En el año 1280 este convento benedictino fue reemplazado por un mercado de cereales, el cual resultó destruido durante un incendio en 1304. El mercado fue reconstruido  muchos años después, cubriéndolo con pisos con almacenes. Además, a cada gremio de la ciudad, llamados “arte”, se le adjudicó uno de los pilares de la edificación para que lo decoraran con la estatua que representara a su patrón. 

Más tarde, se decidió consagrar el lugar al culto religioso, así que, en el año 1380, se tapiaron las arcadas y la planta baja fue transformada en una iglesia. Por su parte, en la planta superior se conservaron los almacenes de grano, como previsión por si llegaban épocas de hambruna. 

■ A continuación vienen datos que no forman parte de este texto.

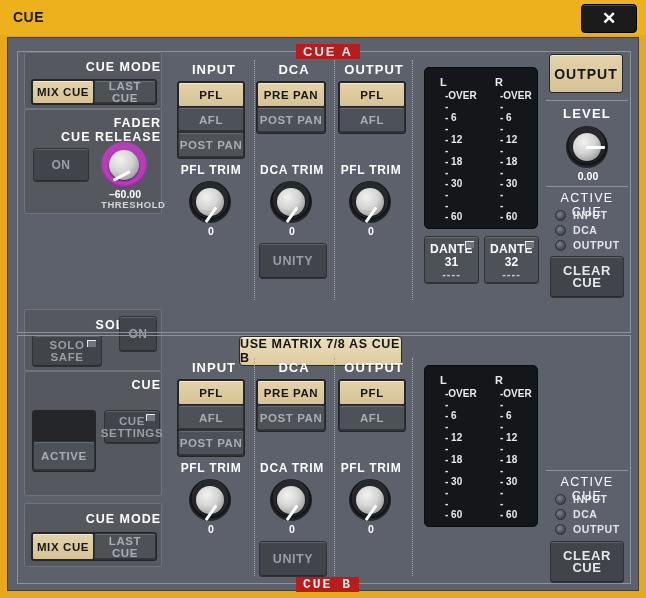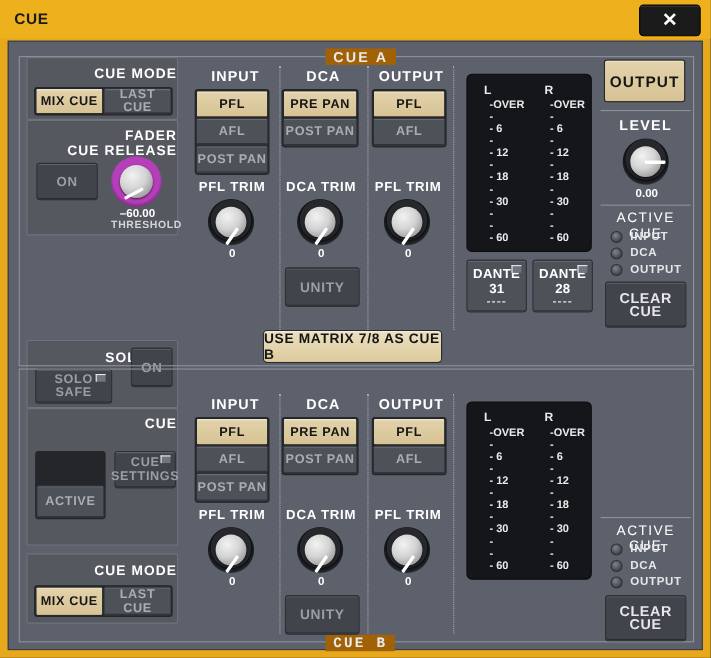--- a/index.html
+++ b/index.html
@@ -29,21 +29,21 @@
     box-shadow:inset 0 1px 0 #4a4a4a;
   }
   
   .panel{
     position:absolute;left:7px;top:37px;width:632px;height:554px;
     background:#5d616b;border:1px solid #3a3d44;box-sizing:border-box;
   }
   
   .gframe{position:absolute;border:1px solid #8d929c;box-sizing:border-box;}
   .gcap{
-    position:absolute;background:#a16207;color:#e9eaec;
+    position:absolute;background:#b91c1c;color:#e9eaec;
     font-size:13px;font-weight:bold;letter-spacing:2px;padding:0 7px;
     white-space:nowrap;
   }
   
   .blk{
     position:absolute;background:#55595f;border:1px solid #6e737c;
     box-sizing:border-box;border-radius:2px;
   }
   .blk-lbl{
     position:absolute;width:100%;text-align:right;color:#ffffff;
@@ -138,20 +138,21 @@
   }
   .dante .d1{position:absolute;width:100%;text-align:center;font-size:12px;font-weight:bold;letter-spacing:.3px;}
   .dante .d2{position:absolute;width:100%;text-align:center;font-size:12px;font-weight:bold;}
   .dante .d3{position:absolute;width:100%;text-align:center;font-size:11px;font-weight:bold;color:#cfd2d7;letter-spacing:1px;}
   .matrix-btn{
     position:absolute;box-sizing:border-box;border-radius:4px;
     background:linear-gradient(#eadfc0,#ddcb9d);border:1px solid #2b2b2b;
     color:#151515;font-size:12.5px;font-weight:bold;letter-spacing:.6px;
     display:flex;align-items:center;justify-content:center;
     box-shadow:inset 0 1px 0 rgba(255,255,255,.6);
+    margin-top:36px;
   }
 </style>
 </head>
 <body>
 
 <div class="win">
 
   <div class="titlebar">
     <div class="title-text">CUE</div>
     <div class="close-btn">✕</div>
@@ -293,21 +294,21 @@
     </div>
 
     <div class="dante" style="left:416px;top:198px;width:55px;height:48px;">
       <div class="d1" style="top:5px;">DANTE</div>
       <div class="d2" style="top:18px;">31</div>
       <div class="d3" style="top:31px;">----</div>
       <span class="popmark" style="right:4px;top:4px;"></span>
     </div>
     <div class="dante" style="left:476px;top:198px;width:55px;height:48px;">
       <div class="d1" style="top:5px;">DANTE</div>
-      <div class="d2" style="top:18px;">28</div>
+      <div class="d2" style="top:18px;">32</div>
       <div class="d3" style="top:31px;">----</div>
       <span class="popmark" style="right:4px;top:4px;"></span>
     </div>
 
     <div class="btn on" style="left:541px;top:16px;width:74px;height:39px;font-size:14px;letter-spacing:1px;">OUTPUT</div>
     <div class="hline" style="left:538px;top:62px;width:82px;"></div>
     <div class="klabel" style="left:538px;top:68px;width:82px;font-size:13px;letter-spacing:1.2px;">LEVEL</div>
     <div class="knob" style="left:558px;top:88px;width:44px;height:54px;">
       <div class="ring" style="width:42px;height:42px;"></div>
       <div class="cap" style="left:7px;top:7px;width:28px;height:28px;"></div>

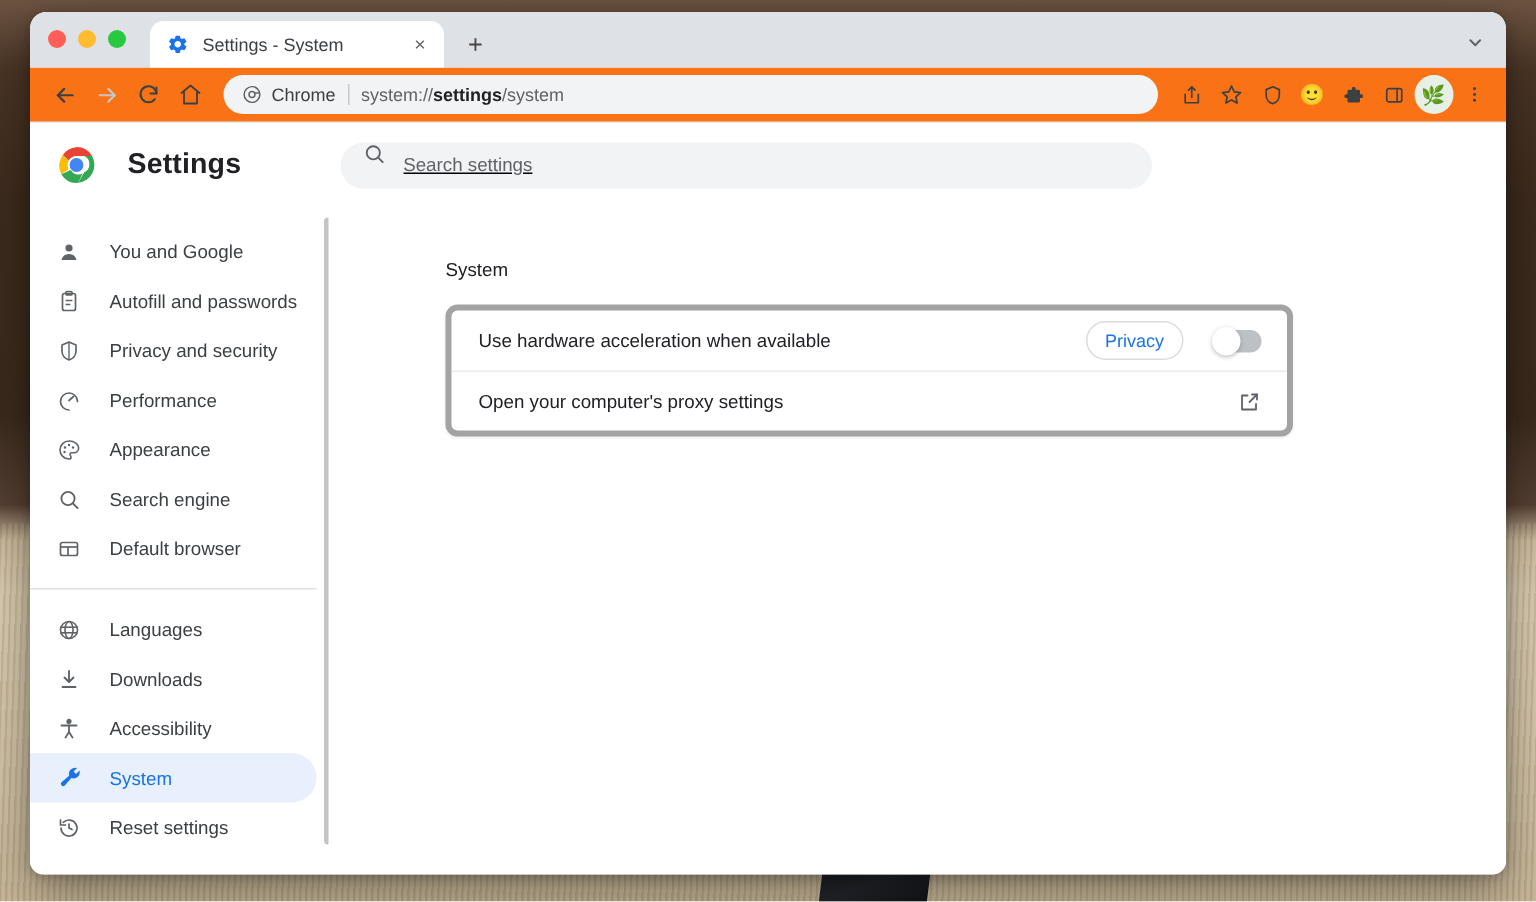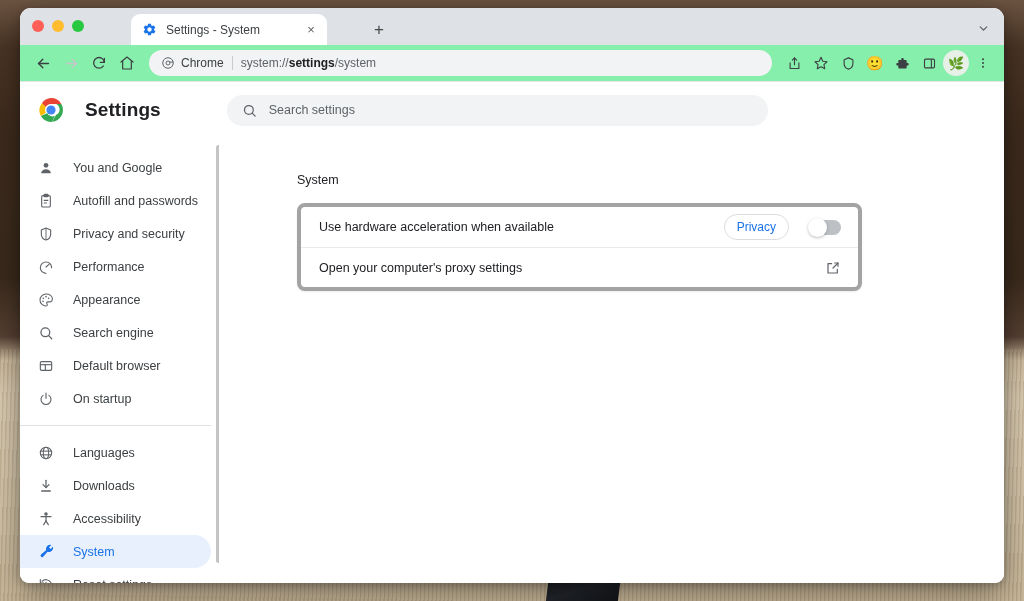--- a/index.html
+++ b/index.html
@@ -64,21 +64,20 @@
 
   
   .tabstrip {
     height: 37px;
     background: #dee1e6;
     display: flex;
     align-items: flex-end;
     padding-left: 12px;
     position: relative;
     flex: none;
-    gap: 31px;
   }
   .lights { display: flex; align-items: center; gap: 8px; height: 37px; padding-bottom: 2px; }
   .light { width: 12px; height: 12px; border-radius: 50%; }
   .light.red    { background: #ff5f57; }
   .light.yellow { background: #febc2e; }
   .light.green  { background: #28c840; }
 
   .tab {
     margin-left: 16px;
     width: 196px; height: 31px;
@@ -110,21 +109,21 @@
   .tabstrip-right {
     position: absolute; right: 10px; bottom: 6px;
     width: 22px; height: 22px;
     display: flex; align-items: center; justify-content: center;
     color: #5f6368;
   }
 
   
   .toolbar {
     height: 37px;
-    background: #86efac;
+    background: #f97316;
     border-bottom: 1px solid #e4e6e9;
     display: flex; align-items: center;
     padding: 0 8px 0 10px;
     gap: 2px;
     flex: none;
   }
   .tb-btn {
     width: 26px; height: 26px; flex: none;
     display: flex; align-items: center; justify-content: center;
     border-radius: 50%;
@@ -176,22 +175,22 @@
   .chrome-logo { width: 26px; height: 26px; flex: none; }
   .settings-title {
     font-size: 19px; font-weight: 700; color: #202124;
     margin-left: 21px; letter-spacing: .1px;
   }
   .search-box {
     margin-left: 66px;
     width: 541px; height: 31px;
     background: #f1f3f4;
     border-radius: 16px;
-    display: flex; align-items: center;
-    padding: 0 15px; gap: 12px;
+    display: flex; 
+    padding: 0 15px; gap: 12px; text-decoration: underline;
   }
   .search-input {
     border: none; outline: none; background: transparent;
     font-family: "Liberation Sans", sans-serif;
     font-size: 12.5px; color: #3c4043;
     flex: 1; padding: 0;
   }
   .search-input::placeholder { color: #5f6368; }
 
   .body-row { flex: 1; display: flex; min-height: 0; gap: 16px; }
@@ -500,29 +499,20 @@
             <span class="nav-ico">
               <svg width="16" height="16" viewBox="0 0 24 24" fill="none" stroke="currentColor" stroke-width="1.7">
                   <rect x="3.5" y="5.5" width="17" height="13" rx="2"></rect>
                   <line x1="3.5" y1="10" x2="20.5" y2="10"></line>
                   <line x1="11" y1="10" x2="11" y2="18.5"></line>
                 </svg>
             </span>
             <span class="nav-label">Default browser</span>
           </div>
 
-          <div class="nav-item">
-            <span class="nav-ico">
-              <svg width="16" height="16" viewBox="0 0 24 24" fill="none" stroke="currentColor" stroke-width="1.7" stroke-linecap="round">
-                  <path d="M7.6 6.6a7.5 7.5 0 1 0 8.8 0"></path>
-                  <line x1="12" y1="3" x2="12" y2="11"></line>
-                </svg>
-            </span>
-            <span class="nav-label">On startup</span>
-          </div>
 
           <div class="nav-divider"></div>
 
           <div class="nav-item">
             <span class="nav-ico">
               <svg width="16" height="16" viewBox="0 0 24 24" fill="none" stroke="currentColor" stroke-width="1.6">
                   <circle cx="12" cy="12" r="8.5"></circle>
                   <ellipse cx="12" cy="12" rx="4" ry="8.5"></ellipse>
                   <line x1="3.5" y1="9.2" x2="20.5" y2="9.2"></line>
                   <line x1="3.5" y1="14.8" x2="20.5" y2="14.8"></line>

Así que en la fachada de la actual iglesia podrás contemplar todavía las esculturas realizadas por los distintos gremios, aunque, eso sí, algunas son simples copias de las originales. Además, has de saber que la mayoría de ellas fueron realizadas por artistas tan importantes como Donatello, Ghiberti o Verrocchio. Y de entre todas ellas destaca el San Jorge de Donatello, considerada la primera estatua renacentista.

Asimismo, en el exterior también hallarás una serie de medallones de terracota esmaltada en los que aparecen los escudos heráldicos de cada uno de los gremios, realizados por Luca della Robbia y su taller. Y fíjate también en el pasaje elevado que une Orsanmichele con el edifio contiguo. Se trata del Palazzo dell’Arte della lana, sede del gremio de los trabajadores de la lana.  

El interior de la iglesia, que comprobarás que es un tanto oscuro, conserva algunos antiguos tesoros, como el espléndido tabernáculo de mármol con incrustaciones de vidrio coloreado, terminado en el año 1359 por Andrea Orcagna. Y en el centro, detrás de las ofrendas y los querubines, encontrarás La Madonna y el Niño, obra de Bernardo Daddi pintada en el año 1347 para sustituir un antiguo fresco que fue destruido en el incendio. 

Sin embargo, te darás cuenta que la mayoría de los frescos se encuentran en bastante mal estado de conservación. Esto se debe a que durante el Renacimiento se trataron con bastante desprecio las obras realizadas con anterioridad. Por este motivo, no fue hasta el año 1864 cuando se rehabilitaron estas pinturas. 

Con todo, la visita a esta iglesia constituye una buena oportunidad para alejarse de la agitada Via dei Calzaiuoli, y disfrutar de un pequeño remanso de paz en medio de la ciudad.